Why we should not label dogs, why canine behaviour is never GOOD or BAD and how we can help dogs to learn new habits.
Humans like labels very much. We organise ourselves into little groups where we fit nicely or not at all. We like to refer to dog trainers as good and bad, just as we do with every experience that we have. I expect when you get to the end of this very article you will already be placing it into a specific labelled box in your mind. (I hope it’s a good one).
We also naturally add labels to how our dogs behave. He is a good dog because he learned this quickly, or he is a bad dog because he snapped at a child. We can’t do this though, not really, because when we really understand behaviour it is not something we can label. Behaviour is a choice or a series of choices.

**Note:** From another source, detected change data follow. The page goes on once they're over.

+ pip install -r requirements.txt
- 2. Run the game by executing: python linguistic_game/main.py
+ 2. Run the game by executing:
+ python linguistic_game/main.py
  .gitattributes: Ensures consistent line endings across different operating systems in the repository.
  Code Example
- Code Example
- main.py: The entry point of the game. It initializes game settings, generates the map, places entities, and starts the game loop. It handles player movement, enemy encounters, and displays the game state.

Now, even human behaviour is nothing more than a series of choices based upon our present and past experiences. The same repeated choices can become habits and those habits can lead to us being labelled as a certain type of person, but we usually have the option to make a different choice.
Dog Behaviour – It Just Is!
Dog behaviour cannot possibly be labelled good or bad. Right or wrong is really not an option when we consider how our dogs act. Dog behaviour is neither you see, it simply exists. It just is.

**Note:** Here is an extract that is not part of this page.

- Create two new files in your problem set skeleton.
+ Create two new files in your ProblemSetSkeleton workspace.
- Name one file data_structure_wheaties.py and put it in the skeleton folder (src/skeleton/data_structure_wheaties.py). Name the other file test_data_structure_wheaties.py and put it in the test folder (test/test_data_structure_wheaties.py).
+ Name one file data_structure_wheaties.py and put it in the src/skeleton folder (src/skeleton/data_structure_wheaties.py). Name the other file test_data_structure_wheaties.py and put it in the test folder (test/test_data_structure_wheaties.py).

Dog behaviour exists as a result of the dog’s internal environment (what his body is telling him to do via hormones and the like) and it exists as part of his external environment (what he is learning and how he learned to deal with similar situations in the past). The dog’s mind considers all of this and chooses how to act or react in the moment.
For us as fully aware humans our behaviour happens in much the same way. Each life scenario brings forth the need to make a choice. The same choice point happens as it does for dogs. Sometimes we make helpful choices and so do dogs. Sometimes we get confused and make the wrong choice, so do dogs.
It’s all obviously a bit more complicated than that, when you look deeper into behaviour. We have to consider emotional and psychological baggage, learned helplessness and fear focus but the principle is the same.
Setting The Dog Up To Succeed
Life is a series of choices and when we are working with dog behaviour on any level we need to look closely at the choices that our dogs are being asked to make, in order to really understand how to help them succeed at making positive change.
If a dog made a certain choice in the past in order to protect himself and ends up back in a similar stressful situation, particularly if that choice was well practiced, the dog is likely to revert to it if he believes that he’s in danger. Yet all too often that behaviour is labelled as bad and even the dog himself is given a marker of his own.
A repeated behaviour will happen time and again UNLESS the dog is set up to make a decision that both relieves his stress and simultaneously allows him to make a different choice.
Helpful Choices = Helpful Changes
Therefore, when we work with dogs we must take into account their internal and external environment and those factors which dictate. We must then realise that behaviour is nothing more than a series of decisions.
Finally, we must enable the dog to make the most helpful steps towards positive improvement for everyone involved, by ensuring that the helpful decisions are the easiest choices to make.